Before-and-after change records
++++++++

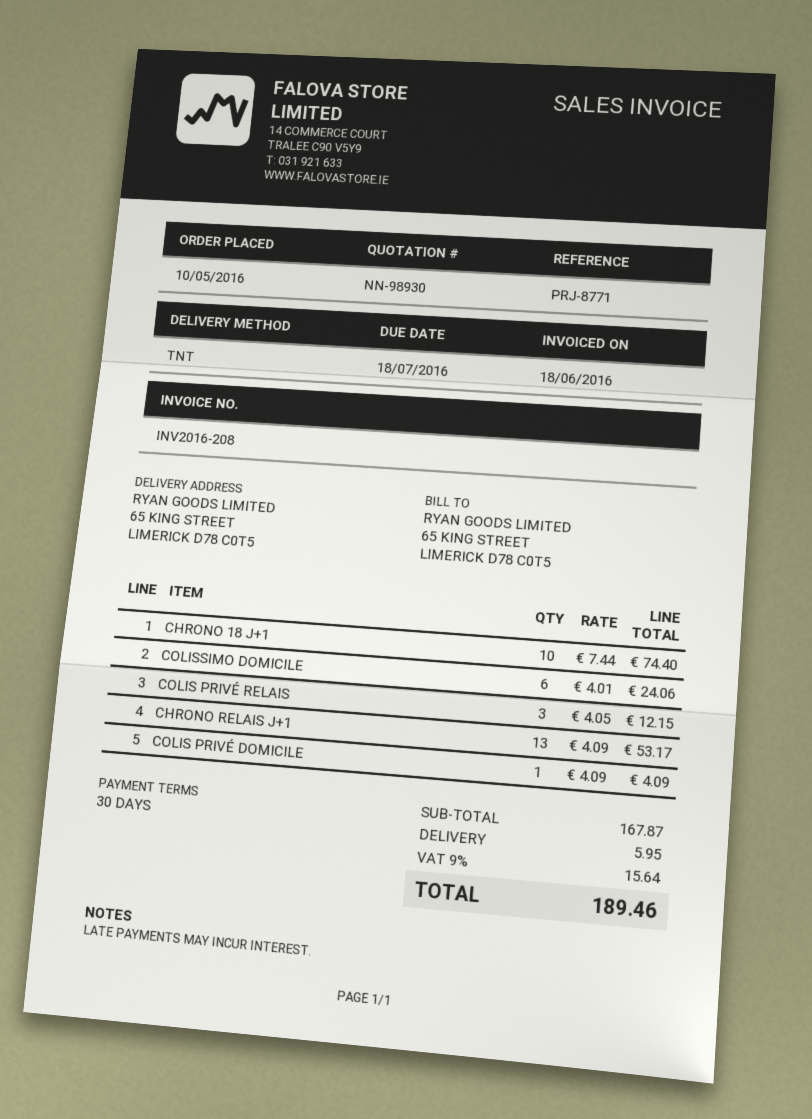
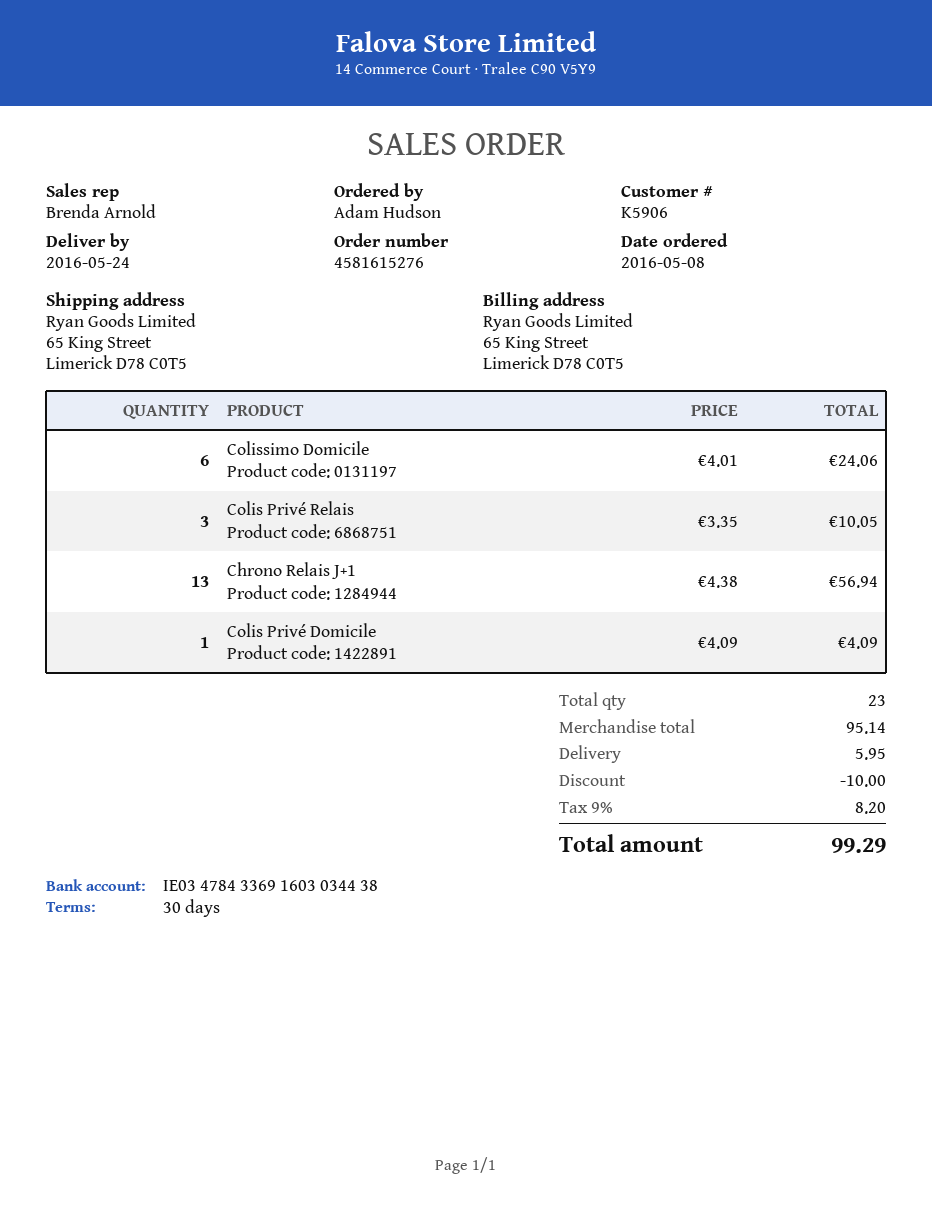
order date: 2016-05-10 -> 2016-05-08
CHRONO 18 J+1: 10 x 7.44 = 74.40 -> none
COLIS PRIVÉ RELAIS: 3 x 4.05 = 12.15 -> 3 x 3.35 = 10.05
CHRONO RELAIS J+1: 13 x 4.09 = 53.17 -> 13 x 4.38 = 56.94
subtotal: 167.87 -> 95.14
discount: none -> 10.00
tax: 9% = 15.64 -> 9% = 8.20
total: 189.46 -> 99.29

++++++++

ASSIGNED TASK | Your task is to transcribe all of the records precisely, with no images included.

ANSWER TO THE PROBLEM |
order date: 2016-05-10 -> 2016-05-08
CHRONO 18 J+1: 10 x 7.44 = 74.40 -> none
COLIS PRIVÉ RELAIS: 3 x 4.05 = 12.15 -> 3 x 3.35 = 10.05
CHRONO RELAIS J+1: 13 x 4.09 = 53.17 -> 13 x 4.38 = 56.94
subtotal: 167.87 -> 95.14
discount: none -> 10.00
tax: 9% = 15.64 -> 9% = 8.20
total: 189.46 -> 99.29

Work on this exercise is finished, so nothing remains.